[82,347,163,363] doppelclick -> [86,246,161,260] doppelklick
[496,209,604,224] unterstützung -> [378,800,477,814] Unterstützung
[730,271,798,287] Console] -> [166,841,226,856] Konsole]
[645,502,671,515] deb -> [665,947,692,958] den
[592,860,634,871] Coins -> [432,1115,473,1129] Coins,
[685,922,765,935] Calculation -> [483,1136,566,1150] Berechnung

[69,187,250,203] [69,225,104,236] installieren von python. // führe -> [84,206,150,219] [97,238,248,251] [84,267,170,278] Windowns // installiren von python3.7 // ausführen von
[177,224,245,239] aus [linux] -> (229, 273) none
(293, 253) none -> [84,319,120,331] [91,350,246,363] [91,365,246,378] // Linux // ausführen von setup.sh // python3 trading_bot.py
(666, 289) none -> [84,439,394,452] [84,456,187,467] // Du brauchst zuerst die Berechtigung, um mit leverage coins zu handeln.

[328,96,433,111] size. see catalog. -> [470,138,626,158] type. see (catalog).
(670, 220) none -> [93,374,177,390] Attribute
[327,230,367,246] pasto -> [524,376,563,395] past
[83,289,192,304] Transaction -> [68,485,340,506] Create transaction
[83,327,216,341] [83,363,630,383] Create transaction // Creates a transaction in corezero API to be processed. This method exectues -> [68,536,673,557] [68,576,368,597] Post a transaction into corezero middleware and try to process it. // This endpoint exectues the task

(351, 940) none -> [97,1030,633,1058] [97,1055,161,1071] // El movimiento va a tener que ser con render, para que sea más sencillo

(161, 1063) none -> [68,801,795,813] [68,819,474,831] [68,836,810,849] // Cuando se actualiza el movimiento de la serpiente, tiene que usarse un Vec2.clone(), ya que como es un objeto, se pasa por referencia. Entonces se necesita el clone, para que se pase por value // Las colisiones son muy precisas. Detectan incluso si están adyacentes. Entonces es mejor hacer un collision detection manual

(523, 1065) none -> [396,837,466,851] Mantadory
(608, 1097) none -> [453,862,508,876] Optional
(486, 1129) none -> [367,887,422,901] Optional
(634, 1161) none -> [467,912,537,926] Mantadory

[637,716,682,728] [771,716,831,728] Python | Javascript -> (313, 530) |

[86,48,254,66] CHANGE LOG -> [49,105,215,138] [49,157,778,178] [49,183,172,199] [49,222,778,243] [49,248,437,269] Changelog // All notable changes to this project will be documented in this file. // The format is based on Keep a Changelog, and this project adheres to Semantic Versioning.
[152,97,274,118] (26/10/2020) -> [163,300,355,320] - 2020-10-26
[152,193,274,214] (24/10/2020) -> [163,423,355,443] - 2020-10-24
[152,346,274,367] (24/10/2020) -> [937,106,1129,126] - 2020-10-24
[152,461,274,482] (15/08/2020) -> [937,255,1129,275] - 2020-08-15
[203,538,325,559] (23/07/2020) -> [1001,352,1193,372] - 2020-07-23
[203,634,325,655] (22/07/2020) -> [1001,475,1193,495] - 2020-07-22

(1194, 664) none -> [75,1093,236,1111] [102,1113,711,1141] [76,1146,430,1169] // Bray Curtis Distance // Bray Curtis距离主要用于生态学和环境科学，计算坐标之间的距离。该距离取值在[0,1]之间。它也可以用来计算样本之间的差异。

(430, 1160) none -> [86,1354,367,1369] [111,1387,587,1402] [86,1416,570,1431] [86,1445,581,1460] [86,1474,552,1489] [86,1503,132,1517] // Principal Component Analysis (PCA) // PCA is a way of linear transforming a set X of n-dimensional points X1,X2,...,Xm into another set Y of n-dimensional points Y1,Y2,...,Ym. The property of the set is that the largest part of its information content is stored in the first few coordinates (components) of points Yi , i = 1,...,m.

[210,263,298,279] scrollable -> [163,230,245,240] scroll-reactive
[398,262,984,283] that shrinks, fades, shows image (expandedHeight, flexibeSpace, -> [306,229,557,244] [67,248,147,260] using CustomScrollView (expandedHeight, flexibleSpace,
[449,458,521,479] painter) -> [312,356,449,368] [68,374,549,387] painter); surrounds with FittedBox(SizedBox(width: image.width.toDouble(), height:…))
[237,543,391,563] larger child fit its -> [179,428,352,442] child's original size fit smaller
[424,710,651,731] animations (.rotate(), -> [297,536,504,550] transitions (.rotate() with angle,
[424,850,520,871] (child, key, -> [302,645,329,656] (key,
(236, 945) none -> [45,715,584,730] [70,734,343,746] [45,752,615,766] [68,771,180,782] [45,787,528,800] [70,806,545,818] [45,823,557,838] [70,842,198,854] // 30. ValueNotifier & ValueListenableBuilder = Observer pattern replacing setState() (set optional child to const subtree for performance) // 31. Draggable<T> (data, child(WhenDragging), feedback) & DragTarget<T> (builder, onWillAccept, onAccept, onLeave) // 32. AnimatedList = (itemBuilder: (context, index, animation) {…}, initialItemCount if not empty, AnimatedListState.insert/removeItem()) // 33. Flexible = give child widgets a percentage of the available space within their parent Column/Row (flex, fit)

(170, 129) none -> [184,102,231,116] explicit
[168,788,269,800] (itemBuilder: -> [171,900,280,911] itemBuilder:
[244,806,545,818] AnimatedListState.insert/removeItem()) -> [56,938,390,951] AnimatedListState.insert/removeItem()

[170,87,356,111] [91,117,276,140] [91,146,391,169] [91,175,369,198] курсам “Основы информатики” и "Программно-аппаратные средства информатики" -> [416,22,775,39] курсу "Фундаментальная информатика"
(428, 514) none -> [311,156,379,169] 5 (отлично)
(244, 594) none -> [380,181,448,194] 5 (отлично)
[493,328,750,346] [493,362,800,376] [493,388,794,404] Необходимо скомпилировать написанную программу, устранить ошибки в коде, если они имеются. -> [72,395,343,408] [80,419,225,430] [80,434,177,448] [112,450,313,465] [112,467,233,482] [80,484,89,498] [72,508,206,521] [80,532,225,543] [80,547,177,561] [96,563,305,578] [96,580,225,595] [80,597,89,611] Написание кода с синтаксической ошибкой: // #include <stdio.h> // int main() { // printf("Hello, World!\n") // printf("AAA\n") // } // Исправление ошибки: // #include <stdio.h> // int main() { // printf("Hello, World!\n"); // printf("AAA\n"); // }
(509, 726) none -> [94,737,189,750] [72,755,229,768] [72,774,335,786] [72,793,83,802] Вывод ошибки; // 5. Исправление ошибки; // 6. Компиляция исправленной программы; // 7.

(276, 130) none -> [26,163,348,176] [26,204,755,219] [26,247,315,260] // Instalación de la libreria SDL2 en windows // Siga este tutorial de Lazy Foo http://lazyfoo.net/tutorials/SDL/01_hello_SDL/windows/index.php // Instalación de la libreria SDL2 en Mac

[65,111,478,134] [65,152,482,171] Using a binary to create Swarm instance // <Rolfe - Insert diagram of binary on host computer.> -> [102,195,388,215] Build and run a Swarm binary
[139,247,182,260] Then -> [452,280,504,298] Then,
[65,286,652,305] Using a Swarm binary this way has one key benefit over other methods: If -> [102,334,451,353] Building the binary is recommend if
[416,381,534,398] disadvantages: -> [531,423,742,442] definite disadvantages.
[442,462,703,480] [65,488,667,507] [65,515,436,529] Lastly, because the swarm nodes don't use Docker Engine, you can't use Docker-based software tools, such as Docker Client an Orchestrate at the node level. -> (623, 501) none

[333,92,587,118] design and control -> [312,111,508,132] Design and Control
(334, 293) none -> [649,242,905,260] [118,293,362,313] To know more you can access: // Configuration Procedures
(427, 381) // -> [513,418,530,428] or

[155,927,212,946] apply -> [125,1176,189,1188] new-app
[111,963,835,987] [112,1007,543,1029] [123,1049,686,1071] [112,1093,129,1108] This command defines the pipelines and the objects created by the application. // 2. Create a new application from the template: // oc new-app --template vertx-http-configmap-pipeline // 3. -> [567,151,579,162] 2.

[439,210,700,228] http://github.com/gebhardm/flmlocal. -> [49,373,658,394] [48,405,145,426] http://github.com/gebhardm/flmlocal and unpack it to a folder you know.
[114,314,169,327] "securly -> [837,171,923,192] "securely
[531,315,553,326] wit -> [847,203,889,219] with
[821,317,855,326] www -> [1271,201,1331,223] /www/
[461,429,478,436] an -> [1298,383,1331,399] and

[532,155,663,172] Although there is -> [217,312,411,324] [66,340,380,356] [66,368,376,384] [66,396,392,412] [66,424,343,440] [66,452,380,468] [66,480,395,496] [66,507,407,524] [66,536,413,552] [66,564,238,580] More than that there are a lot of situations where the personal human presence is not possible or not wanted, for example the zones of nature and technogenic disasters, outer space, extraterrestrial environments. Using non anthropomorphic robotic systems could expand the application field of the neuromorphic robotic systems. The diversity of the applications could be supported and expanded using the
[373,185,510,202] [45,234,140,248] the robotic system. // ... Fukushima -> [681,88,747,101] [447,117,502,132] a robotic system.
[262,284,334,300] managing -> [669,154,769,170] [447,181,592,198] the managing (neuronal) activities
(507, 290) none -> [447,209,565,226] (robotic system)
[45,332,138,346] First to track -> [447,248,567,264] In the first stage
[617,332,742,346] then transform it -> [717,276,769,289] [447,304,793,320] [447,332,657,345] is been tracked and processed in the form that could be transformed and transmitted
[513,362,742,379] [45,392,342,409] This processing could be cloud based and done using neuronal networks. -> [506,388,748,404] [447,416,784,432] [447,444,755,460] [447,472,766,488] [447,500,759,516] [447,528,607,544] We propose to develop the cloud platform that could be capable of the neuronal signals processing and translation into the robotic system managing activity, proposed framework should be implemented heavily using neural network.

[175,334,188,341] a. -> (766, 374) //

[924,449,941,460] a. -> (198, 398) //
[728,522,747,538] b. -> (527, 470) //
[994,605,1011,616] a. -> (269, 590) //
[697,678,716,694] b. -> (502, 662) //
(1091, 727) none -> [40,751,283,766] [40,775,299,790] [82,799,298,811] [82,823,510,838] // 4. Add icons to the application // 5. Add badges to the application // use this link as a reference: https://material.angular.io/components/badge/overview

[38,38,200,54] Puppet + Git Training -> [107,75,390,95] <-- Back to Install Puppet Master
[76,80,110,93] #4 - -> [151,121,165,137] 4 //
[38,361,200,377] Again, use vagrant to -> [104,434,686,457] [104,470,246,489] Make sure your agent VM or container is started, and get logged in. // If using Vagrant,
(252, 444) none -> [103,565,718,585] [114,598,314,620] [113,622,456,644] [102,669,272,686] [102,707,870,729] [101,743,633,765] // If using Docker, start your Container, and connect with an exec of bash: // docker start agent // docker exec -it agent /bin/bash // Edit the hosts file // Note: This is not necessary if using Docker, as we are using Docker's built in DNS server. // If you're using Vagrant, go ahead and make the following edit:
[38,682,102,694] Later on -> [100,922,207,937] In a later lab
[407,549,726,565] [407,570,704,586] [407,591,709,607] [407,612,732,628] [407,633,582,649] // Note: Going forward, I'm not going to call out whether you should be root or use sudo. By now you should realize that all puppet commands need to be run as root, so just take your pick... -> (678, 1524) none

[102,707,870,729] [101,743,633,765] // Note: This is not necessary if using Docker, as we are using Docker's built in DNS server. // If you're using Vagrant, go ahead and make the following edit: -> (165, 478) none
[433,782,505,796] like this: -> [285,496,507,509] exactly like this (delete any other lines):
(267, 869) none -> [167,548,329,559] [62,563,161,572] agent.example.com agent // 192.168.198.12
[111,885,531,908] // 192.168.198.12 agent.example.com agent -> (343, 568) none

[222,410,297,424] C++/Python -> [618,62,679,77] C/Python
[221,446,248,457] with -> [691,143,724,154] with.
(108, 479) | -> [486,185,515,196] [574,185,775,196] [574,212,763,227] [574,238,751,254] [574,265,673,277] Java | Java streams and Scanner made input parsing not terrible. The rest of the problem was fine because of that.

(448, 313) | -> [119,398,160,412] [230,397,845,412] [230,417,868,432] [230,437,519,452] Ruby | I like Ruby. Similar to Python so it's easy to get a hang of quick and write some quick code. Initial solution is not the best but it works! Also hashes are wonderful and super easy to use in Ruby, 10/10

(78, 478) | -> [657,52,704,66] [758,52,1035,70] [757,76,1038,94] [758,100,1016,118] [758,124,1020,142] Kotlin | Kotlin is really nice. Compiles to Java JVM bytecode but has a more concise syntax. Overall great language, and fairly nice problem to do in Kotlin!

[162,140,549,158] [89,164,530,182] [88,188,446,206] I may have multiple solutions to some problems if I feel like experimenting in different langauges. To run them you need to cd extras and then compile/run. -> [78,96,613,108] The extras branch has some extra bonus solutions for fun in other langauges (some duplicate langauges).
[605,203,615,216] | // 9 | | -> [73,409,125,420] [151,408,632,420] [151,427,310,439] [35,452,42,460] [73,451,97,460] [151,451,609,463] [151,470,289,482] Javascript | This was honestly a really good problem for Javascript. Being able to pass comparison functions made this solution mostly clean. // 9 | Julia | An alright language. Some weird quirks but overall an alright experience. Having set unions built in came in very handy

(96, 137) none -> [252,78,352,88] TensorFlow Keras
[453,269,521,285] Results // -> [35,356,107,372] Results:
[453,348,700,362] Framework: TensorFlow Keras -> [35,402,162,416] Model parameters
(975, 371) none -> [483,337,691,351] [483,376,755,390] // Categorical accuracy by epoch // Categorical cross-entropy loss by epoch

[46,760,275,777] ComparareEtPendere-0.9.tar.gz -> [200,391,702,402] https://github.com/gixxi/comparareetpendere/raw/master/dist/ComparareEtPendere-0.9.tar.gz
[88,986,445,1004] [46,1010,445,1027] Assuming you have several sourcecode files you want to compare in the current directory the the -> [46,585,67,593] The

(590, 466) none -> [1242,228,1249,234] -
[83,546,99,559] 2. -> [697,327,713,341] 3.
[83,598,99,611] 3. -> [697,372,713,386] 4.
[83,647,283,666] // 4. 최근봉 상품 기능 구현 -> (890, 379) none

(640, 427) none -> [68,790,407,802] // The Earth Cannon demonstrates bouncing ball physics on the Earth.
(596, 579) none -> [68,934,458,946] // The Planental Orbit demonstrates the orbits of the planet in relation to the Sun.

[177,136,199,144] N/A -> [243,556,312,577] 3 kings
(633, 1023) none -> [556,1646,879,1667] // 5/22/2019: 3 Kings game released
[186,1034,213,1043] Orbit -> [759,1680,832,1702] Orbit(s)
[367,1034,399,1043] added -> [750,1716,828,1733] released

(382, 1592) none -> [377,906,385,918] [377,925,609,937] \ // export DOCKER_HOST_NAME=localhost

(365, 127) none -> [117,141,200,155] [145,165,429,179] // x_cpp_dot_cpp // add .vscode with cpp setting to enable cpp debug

# # # # # # #

Goal of the exercise =
Of the entries above, repeat exactly the lines between the line with "[605,203,615,216] | //" and the line with "(596, 579) none", inclusive, and no others.

Finished task =
[605,203,615,216] | // 9 | | -> [73,409,125,420] [151,408,632,420] [151,427,310,439] [35,452,42,460] [73,451,97,460] [151,451,609,463] [151,470,289,482] Javascript | This was honestly a really good problem for Javascript. Being able to pass comparison functions made this solution mostly clean. // 9 | Julia | An alright language. Some weird quirks but overall an alright experience. Having set unions built in came in very handy

(96, 137) none -> [252,78,352,88] TensorFlow Keras
[453,269,521,285] Results // -> [35,356,107,372] Results:
[453,348,700,362] Framework: TensorFlow Keras -> [35,402,162,416] Model parameters
(975, 371) none -> [483,337,691,351] [483,376,755,390] // Categorical accuracy by epoch // Categorical cross-entropy loss by epoch

[46,760,275,777] ComparareEtPendere-0.9.tar.gz -> [200,391,702,402] https://github.com/gixxi/comparareetpendere/raw/master/dist/ComparareEtPendere-0.9.tar.gz
[88,986,445,1004] [46,1010,445,1027] Assuming you have several sourcecode files you want to compare in the current directory the the -> [46,585,67,593] The

(590, 466) none -> [1242,228,1249,234] -
[83,546,99,559] 2. -> [697,327,713,341] 3.
[83,598,99,611] 3. -> [697,372,713,386] 4.
[83,647,283,666] // 4. 최근봉 상품 기능 구현 -> (890, 379) none

(640, 427) none -> [68,790,407,802] // The Earth Cannon demonstrates bouncing ball physics on the Earth.
(596, 579) none -> [68,934,458,946] // The Planental Orbit demonstrates the orbits of the planet in relation to the Sun.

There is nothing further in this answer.